En los setenta nos llegó de Italia el «eurocomunismo» y el «compromiso histórico». Esto otro no produjo ya tantos entusiasmos en tantas personas; pero, pese a todo, mientras los votos del Partido Comunista Italiano seguían aumentando, algunos empresarios vacilaban y la Trilateral temía por la ingobernabilidad de las democracias como consecuencia de la intensa participación política de los ciudadanos, quedó, qué duda cabe, un resto de euforia en sectores bastante amplios de la vanguardia de las clases trabajadoras. Se confundió entonces con nuevos aires épicos lo que en realidad era una pavana por la muerte de Allende, cuya letra, más bien trágica, venía a decir a los mediterráneos (si se quita la retórica): «ni así, camaradas».

En esa oportunidad, no obstante, la euforia duró menos. En seguida se vio que España no era ni siquiera Italia: ni la Italia del cuarenta y cinco, por supuesto, ni la Italia del setenta y cinco. Si algo de «histórico» ha tenido el compromiso, aquí, entre PCE y UCD, eso nos lo dirán dentro de algún tiempo los profesionales de la historia militar. En este tiempo de ahora lo que puede decirse ya es que tal compromiso favoreció el reforzamiento ideológico y político de la derecha. Así en España como en Italia. El giro que se está iniciando en la política del PCI ratifica esta impresión. Y las discusiones actuales entre los líderes del PCE sobre temas tan curiosos en nuestra tradición como el papel futuro de los validos, la supremacía o no de la tecnoestructura empresarial sobre el centralismo democrático, y la necesidad de que los marxistas hispánicos lean a Hegel parecen indicar igualmente que la fase de la euforia «eurocomunista» se acabó. Pues de la misma manera que cuando se pone de moda Nietzsche los rojos temen, así también cuando los burócratas dicen que hay que leer a Hegel es que algo malo han hecho.

Dicho sea todo lo anterior con el respeto debido a una tradición que es también la nuestra, y sin ninguna autocomplacencia. Pues lo que ahora, en los ochenta, nos llega de Italia es peor.

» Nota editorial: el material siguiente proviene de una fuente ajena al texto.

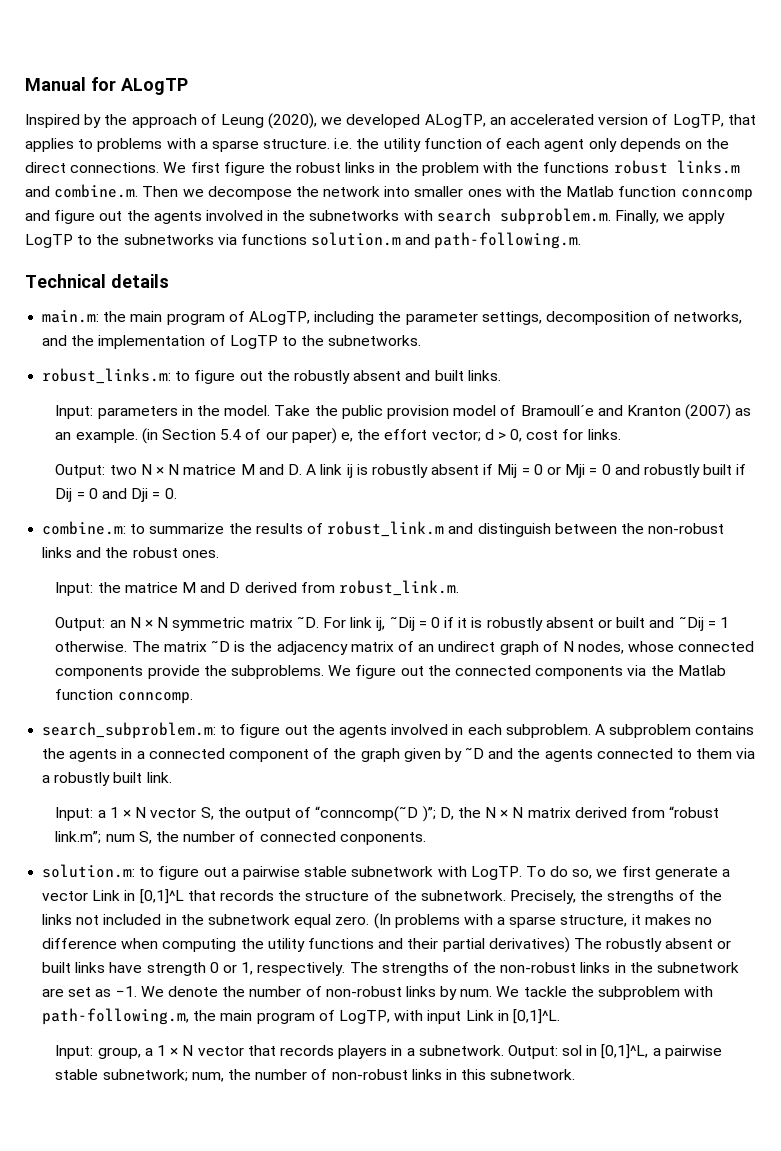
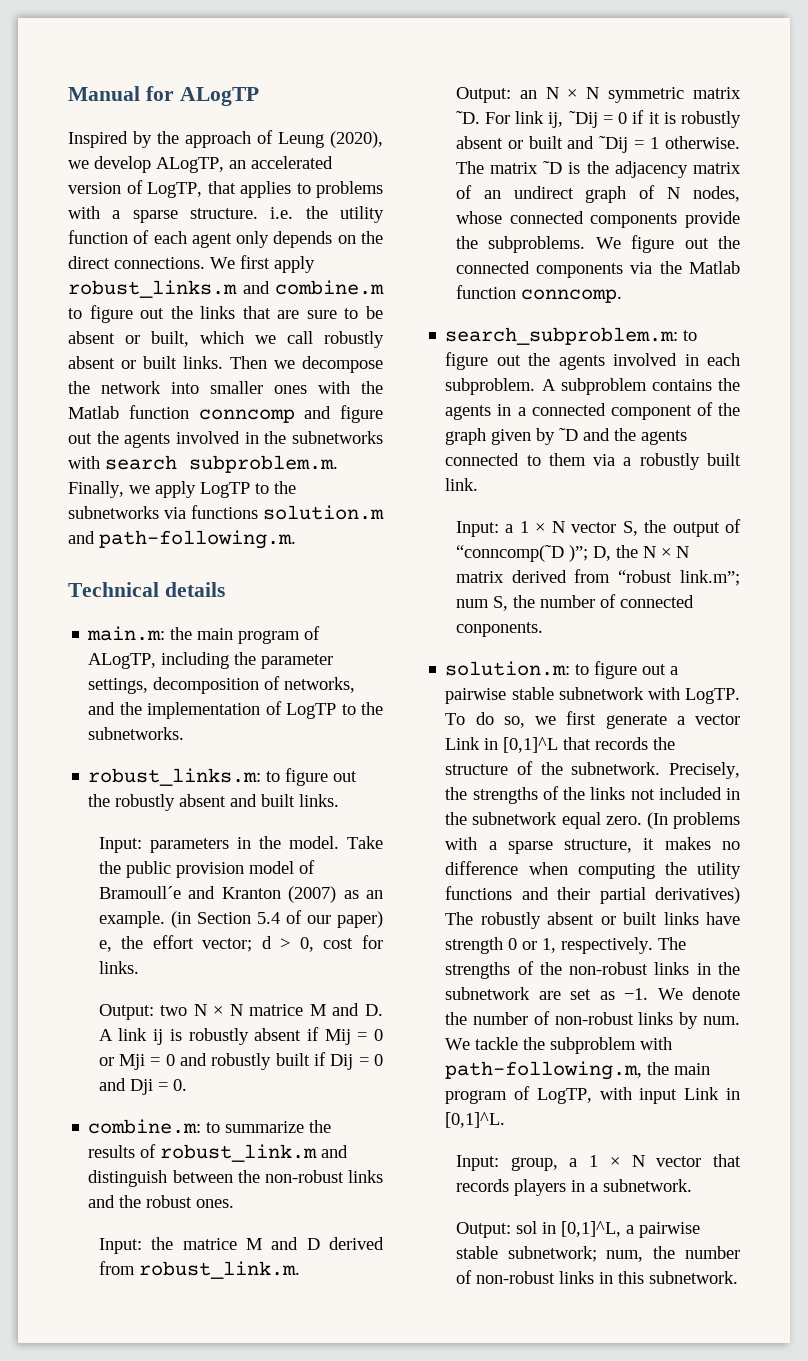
- Inspired by the approach of Leung (2020), we developed ALogTP, an accelerated version of LogTP, that applies to problems with a sparse structure. i.e. the utility function of each agent only depends on the direct connections.
+ Inspired by the approach of Leung (2020), we develop ALogTP, an accelerated version of LogTP, that applies to problems with a sparse structure. i.e. the utility function of each agent only depends on the direct connections.
- We first figure the robust links in the problem with the functions robust links.m and combine.m. Then we decompose the network into smaller ones with the Matlab function conncomp and figure out the agents involved in the subnetworks with search subproblem.m. Finally, we apply LogTP to the subnetworks via functions solution.m and path-following.m.
+ We first apply robust_links.m and combine.m to figure out the links that are sure to be absent or built, which we call robustly absent or built links. Then we decompose the network into smaller ones with the Matlab function conncomp and figure out the agents involved in the subnetworks with search subproblem.m. Finally, we apply LogTP to the subnetworks via functions solution.m and path-following.m.
- Input: group, a 1 × N vector that records players in a subnetwork. Output: sol in [0,1]^L, a pairwise stable subnetwork; num, the number of non-robust links in this subnetwork.
+ Input: group, a 1 × N vector that records players in a subnetwork.
+ Output: sol in [0,1]^L, a pairwise stable subnetwork; num, the number of non-robust links in this subnetwork.

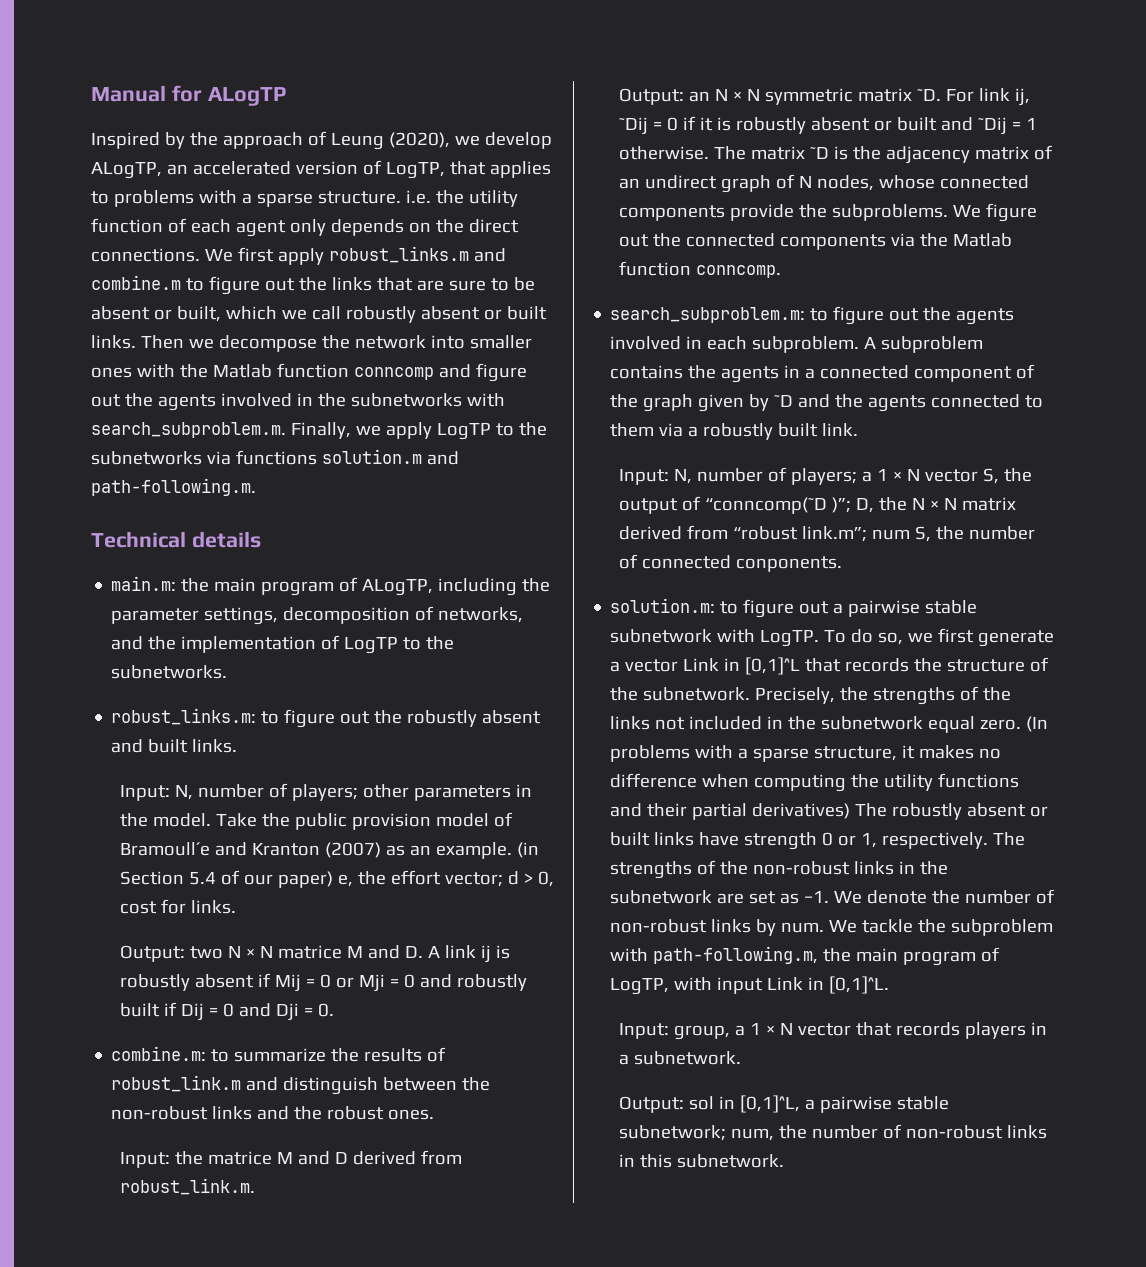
- Then we decompose the network into smaller ones with the Matlab function conncomp and figure out the agents involved in the subnetworks with search subproblem.m. Finally, we apply LogTP to the subnetworks via functions solution.m and path-following.m.
+ Then we decompose the network into smaller ones with the Matlab function conncomp and figure out the agents involved in the subnetworks with search_subproblem.m. Finally, we apply LogTP to the subnetworks via functions solution.m and path-following.m.
- Input: parameters in the model.
+ Input: N, number of players; other parameters in the model.
- Input: a 1 × N vector S, the output of “conncomp(˜D )”; D, the N × N matrix derived from “robust link.m”; num S, the number of connected conponents.
+ Input: N, number of players; a 1 × N vector S, the output of “conncomp(˜D )”; D, the N × N matrix derived from “robust link.m”; num S, the number of connected conponents.

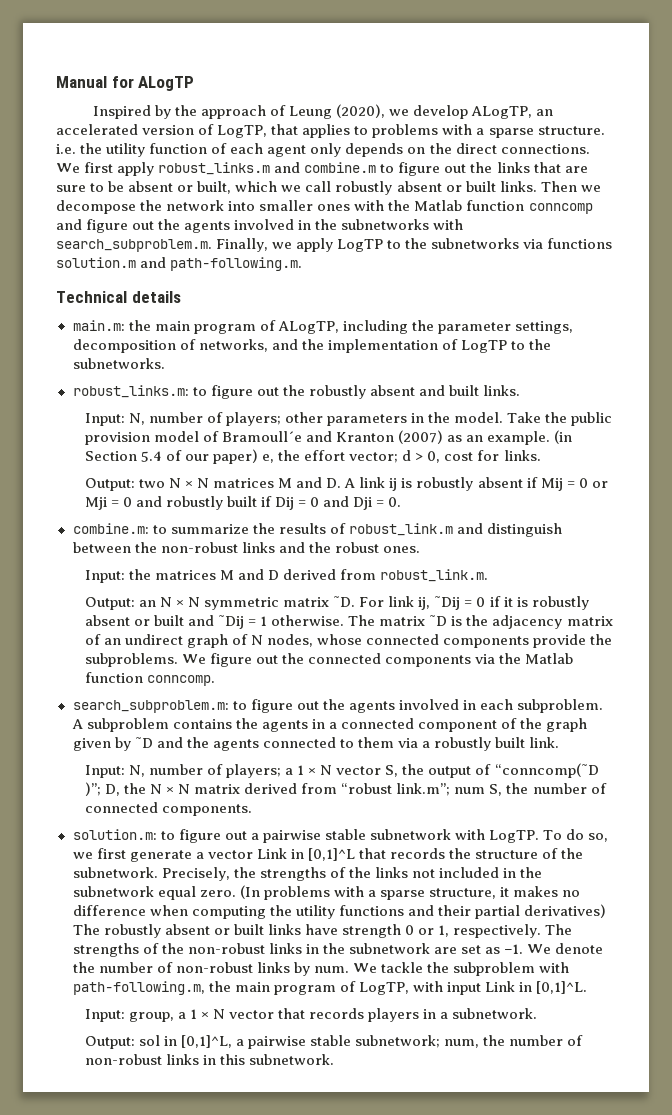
- Output: two N × N matrice M and D. A link ij is robustly absent if Mij = 0 or Mji = 0 and robustly built if Dij = 0 and Dji = 0.
+ Output: two N × N matrices M and D. A link ij is robustly absent if Mij = 0 or Mji = 0 and robustly built if Dij = 0 and Dji = 0.
- Input: the matrice M and D derived from robust_link.m.
+ Input: the matrices M and D derived from robust_link.m.
- Input: N, number of players; a 1 × N vector S, the output of “conncomp(˜D )”; D, the N × N matrix derived from “robust link.m”; num S, the number of connected conponents.
+ Input: N, number of players; a 1 × N vector S, the output of “conncomp(˜D )”; D, the N × N matrix derived from “robust link.m”; num S, the number of connected components.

El antiguo modelo parece haberse convertido para casi todos en la quintaesencia de lo que hay que evitar. La prensa insiste cada día: Italia es el caos; el caos político, administrativo, social. Y por si algo faltaba hasta la Naturaleza misma contribuye a hacer resaltar el desorden y la corrupción, la especulación y la miseria moral. La derecha que oculta su nombre suele añadir con satisfacción: no olvidéis que, como vosotros mismos decíais, Italia es la democracia más progresiva de Europa. Todo ello da el cuadro de un negro río revuelto particularmente adecuado para oportunos pescadores de almas y de votos. Y hete aquí que de ese caos político, administrativo y social empiezan a brotar voces que se nos presentan como nuevas. De un lado Wojtyla: la misericordia; de otro lado Pannella: el radicalismo interclasista.

¿No es una ironía el que esas cosas se presenten ahora como novedades? Lo es, efectivamente, en el mismo sentido en que se presentan como novedad en la teoría económica las viejas tesis de Hayek o de Friedman contra el intervencionismo estatal. Pero el asunto es serio. Pues ¿quién no tiene un amigo marxista-leninista de los años sesenta que ha descubierto ahora sinceramente la felicidad en la religión (en la de Wojtyla o en otra), o que propugna con autenticidad la creación de un partido radical como alternativa política, o que, finalmente, se ha hecho «anarcocapitalista»? Pero –se dirá– Wojtyla (la misericordia) y Pannella (el radicalismo interclasista) son cosas muy distintas, actitudes tan separadas como el espíritu clerical y la conciencia laica. Y, sin embargo, ¿de verdad lo son tanto?, ¿son cosas tan distintas?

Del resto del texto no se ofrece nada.